The Mormon church has not taken a position on the bill, spokeswoman Kim Farah said. In an e-mail, she said "The Church of Jesus Christ of Latter-day Saints has repeatedly expressed concern about the illegal practice of polygamy and persistent reports of the possible emotional and physical abuse of women and children."
Today's hearing is entitled "Crimes Associated with Polygamy: The Need for a Coordinated State and Federal Response."
Chief federal prosecutors from Nevada and Utah are scheduled to testify along with attorneys general from Arizona and Texas. Also listed to testify are former FLDS member Carolyn Jessup, and Stephen Singular, who has written about the FLDS and Jeffs.
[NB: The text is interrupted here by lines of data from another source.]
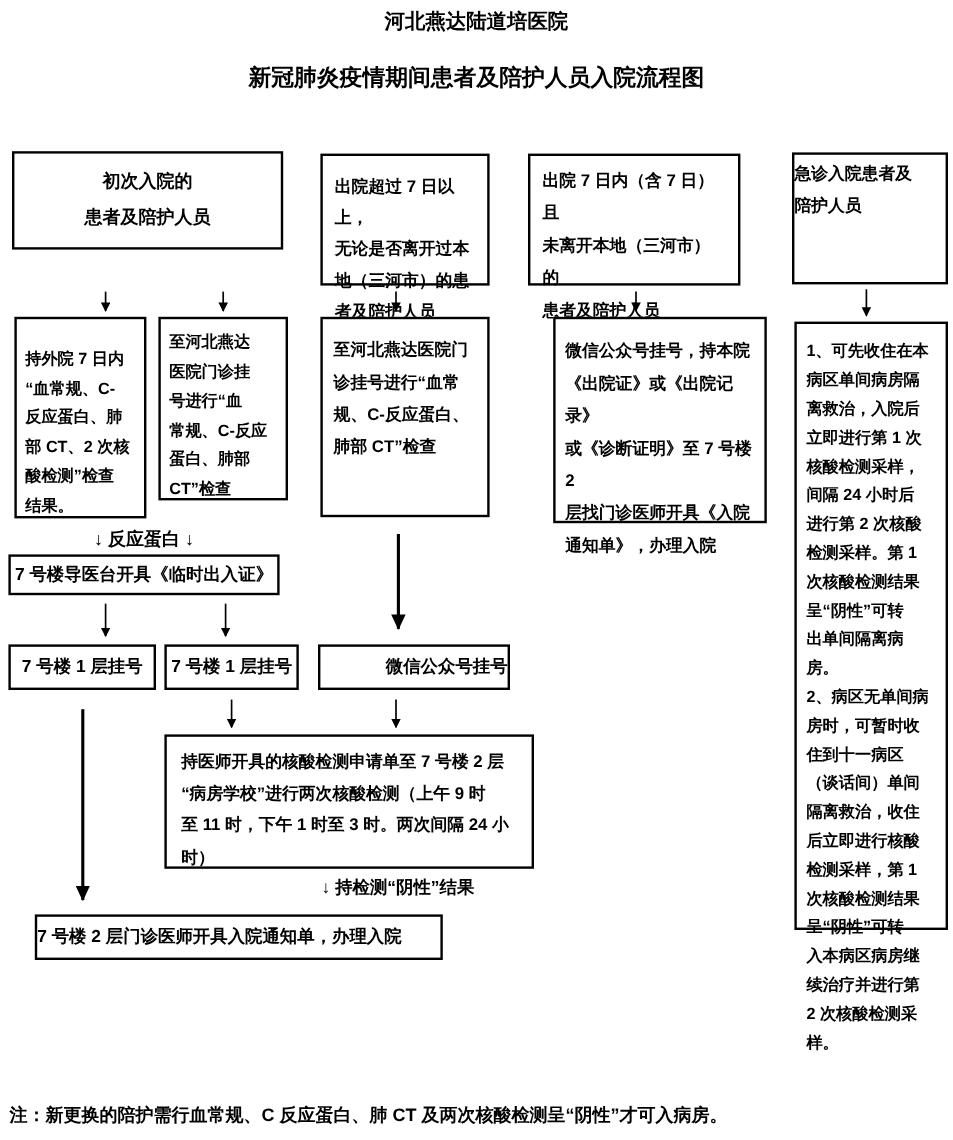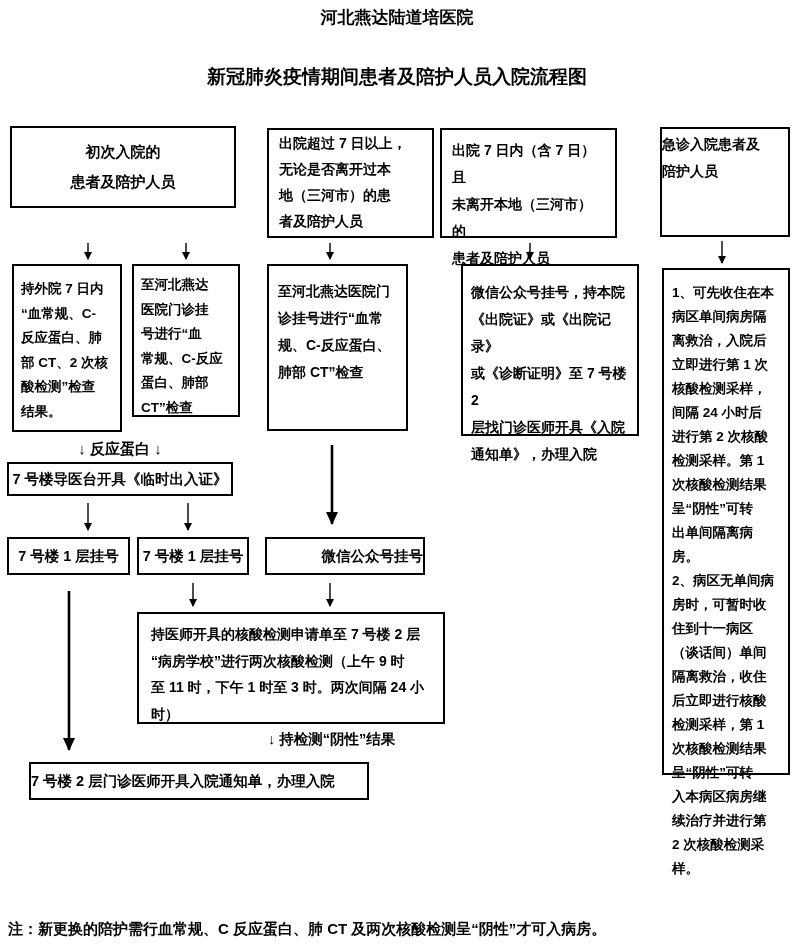--- a/index.html
+++ b/index.html
@@ -7,36 +7,36 @@
   body {
     width: 794px; height: 950px; position: relative; overflow: hidden;
     font-family: "Liberation Sans", "DejaVu Sans", sans-serif;
     color: #000;
   }
   .ttl {
     position: absolute; left: 0; width: 794px; text-align: center;
     font-weight: 700; white-space: pre-line;
   }
   #title1 { top: 6px;  font-size: 17px; }
-  #title2 { top: 52px; font-size: 19px; margin-top: 12px; }
+  #title2 { top: 52px; font-size: 19px; }
   .box {
     position: absolute; border: 2px solid #000; box-sizing: border-box;
     font-weight: 700; white-space: pre-line; background: #fff;
   }
   #box-first-visit { left: 10px;  top: 126px; width: 226px; height: 82px;
     display: flex; align-items: center; justify-content: center;
     text-align: center; font-size: 15px; line-height: 30px; }
-  #box-discharged-over7 { left: 267px; top: 128px; width: 167px; height: 110px;
-    padding: 0 10px; font-size: 14px; line-height: 26px; }
+  #box-discharged-over7 { left: 267px; top: 128px; width: 141px; height: 110px;
+    padding: 12px 10px; font-size: 14px; line-height: 26px; }
   #box-discharged-within7 { left: 440px; top: 128px; width: 177px; height: 110px;
     padding: 7px 10px; font-size: 14px; line-height: 27px; }
   #box-emergency { left: 660px; top: 127px; width: 130px; height: 110px;
     padding-top: 2px; text-align: left; font-size: 14px; line-height: 27px; }
   #box-external-results { left: 12px;  top: 264px; width: 110px; height: 168px;
-    padding: 11px 7px; font-size: 13.5px; line-height: 24.5px; }
+    padding: 21px 7px; font-size: 13.5px; line-height: 24.5px; }
   #box-yanda-a { left: 132px; top: 264px; width: 108px; height: 153px;
     padding: 7px 7px; font-size: 13.5px; line-height: 24.5px; }
   #box-yanda-b { left: 267px; top: 264px; width: 141px; height: 167px;
     padding: 12px 9px; font-size: 14px; line-height: 27px; }
   #box-wechat-admission { left: 437px; top: 264px; width: 178px; height: 172px;
     padding: 13px 8px; font-size: 14px; line-height: 27px; margin-left: 24px; }
   #box-emergency-notes { left: 662px; top: 268px; width: 128px; height: 507px;
     padding: 11px 8px; font-size: 13.5px; line-height: 24px; }
   #label-hold-results { position: absolute; left: 0; top: 440px; width: 240px;
     text-align: center; font-weight: 700; font-size: 15px; }

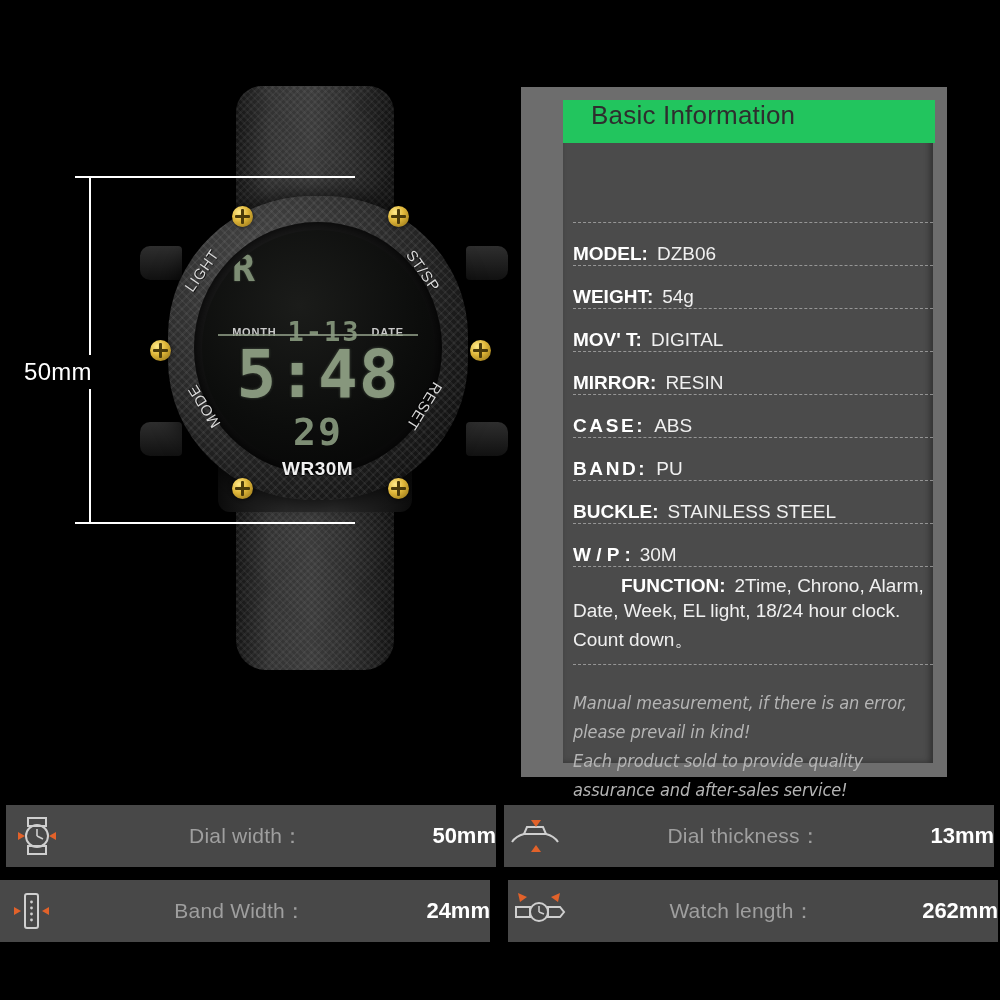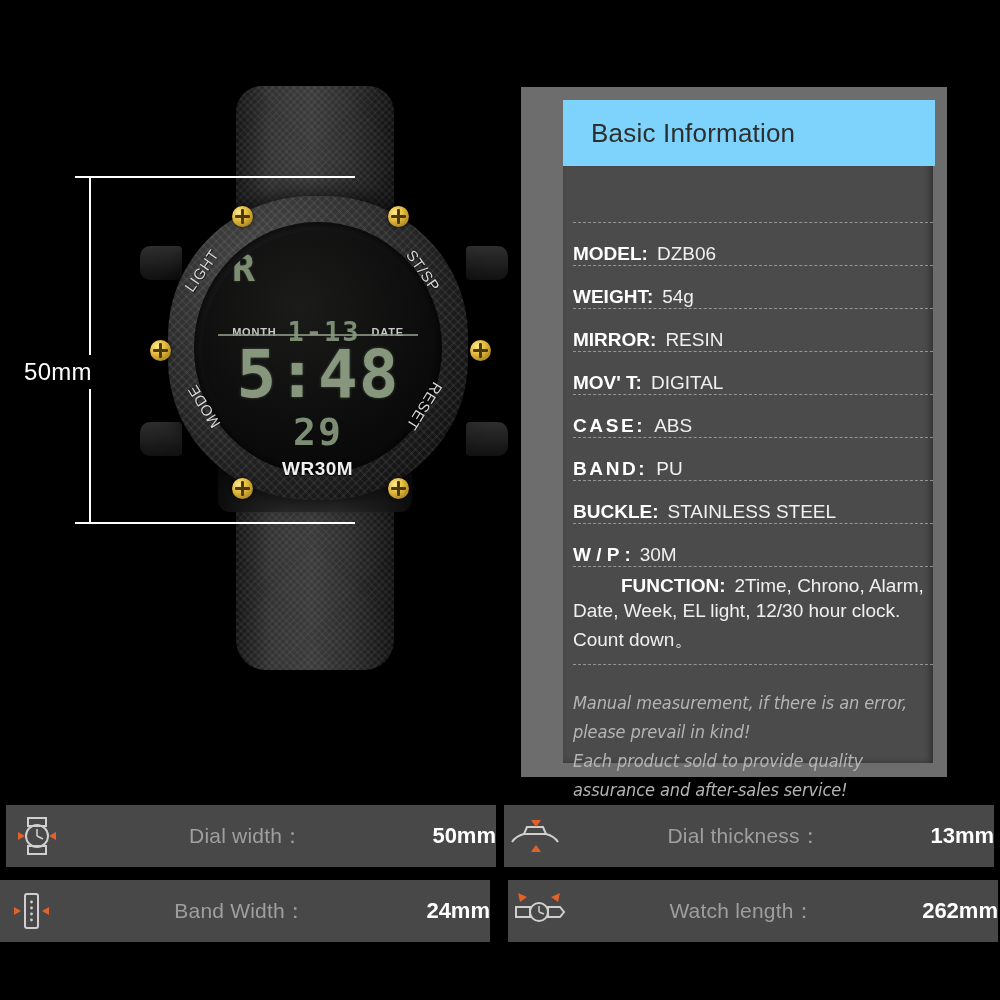--- a/index.html
+++ b/index.html
@@ -142,22 +142,22 @@
   #info-frame {
     position:absolute; left:521px; top:87px; width:426px; height:690px;
     background:#6d6d6d;
   }
   #info-panel {
     position:absolute; left:42px; top:14px; width:370px; height:662px;
     background:#4b4b4b;
     box-shadow:-3px 0 6px rgba(0,0,0,.35) inset;
   }
   #info-header {
-    position:absolute; left:563px; top:100px; width:372px; height:66px;
-    background:#7dd3fc; display:flex; align-items:center;
+    position:absolute; left:563px; top:100px; width:372px; height:43px;
+    background:#22c55e; display:flex; 
   }
   #info-header-title {
     padding-left:28px; color:#2e2e2e; font-size:26px; letter-spacing:.2px;
   }
 
   #spec-list {
     position:absolute; left:573px; top:222px; width:360px;
   }
   .spec-row {
     display:flex; align-items:flex-end;
@@ -267,26 +267,26 @@
 <div id="spec-list">
     <div class="spec-row">
       <span class="spec-key">MODEL:</span>
       <span class="spec-val">DZB06</span>
     </div>
     <div class="spec-row">
       <span class="spec-key">WEIGHT:</span>
       <span class="spec-val">54g</span>
     </div>
     <div class="spec-row">
+      <span class="spec-key">MOV' T:</span>
+      <span class="spec-val">DIGITAL</span>
+    </div>
+    <div class="spec-row">
       <span class="spec-key">MIRROR:</span>
       <span class="spec-val">RESIN</span>
-    </div>
-    <div class="spec-row">
-      <span class="spec-key">MOV' T:</span>
-      <span class="spec-val">DIGITAL</span>
     </div>
     <div class="spec-row">
       <span class="spec-key sp1">CASE:</span>
       <span class="spec-val">ABS</span>
     </div>
     <div class="spec-row">
       <span class="spec-key sp1">BAND:</span>
       <span class="spec-val">PU</span>
     </div>
     <div class="spec-row">
@@ -295,21 +295,21 @@
     </div>
     <div class="spec-row">
       <span class="spec-key">W / P :</span>
       <span class="spec-val">30M</span>
     </div>
     <div id="function-block">
       <div id="function-line1">
         <span class="spec-key">FUNCTION:</span>
         <span class="spec-val">2Time, Chrono,  Alarm,</span>
       </div>
-      <div class="func-text">Date,  Week,  EL light,  12/30 hour clock.</div>
+      <div class="func-text">Date,  Week,  EL light,  18/24 hour clock.</div>
       <div class="func-text">Count down。</div>
     </div>
   </div>
 
 <div id="disclaimer">
   <div>Manual measurement, if there is an error, please prevail in kind!</div>
   <div>Each product sold to provide quality assurance and after-sales service!</div>
 </div>
 
 <div class="spec-bar" id="bar-dial-width">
The Salt Lake Tribune reported that FLDS spokesman Rod Parker, a Salt Lake City attorney, sent the Senate Judiciary Committee a letter protesting that no members of the group were invited to testify.
"History is replete with examples of misinformation becoming the foundation of persecution and hysteria, leading in turn to real harm to real people," Parker wrote, according to the newspaper.
Parker could not be reached by telephone message or e-mail on Wednesday.
Asked why there were no FLDS witnesses invited, Summers said the committee did not need to hear from them.
"This is not a trial," Summers said. "This is a hearing about ways to increase enforcement against crimes committed by these groups. Are they going to come in and say this is the best way to bust us?"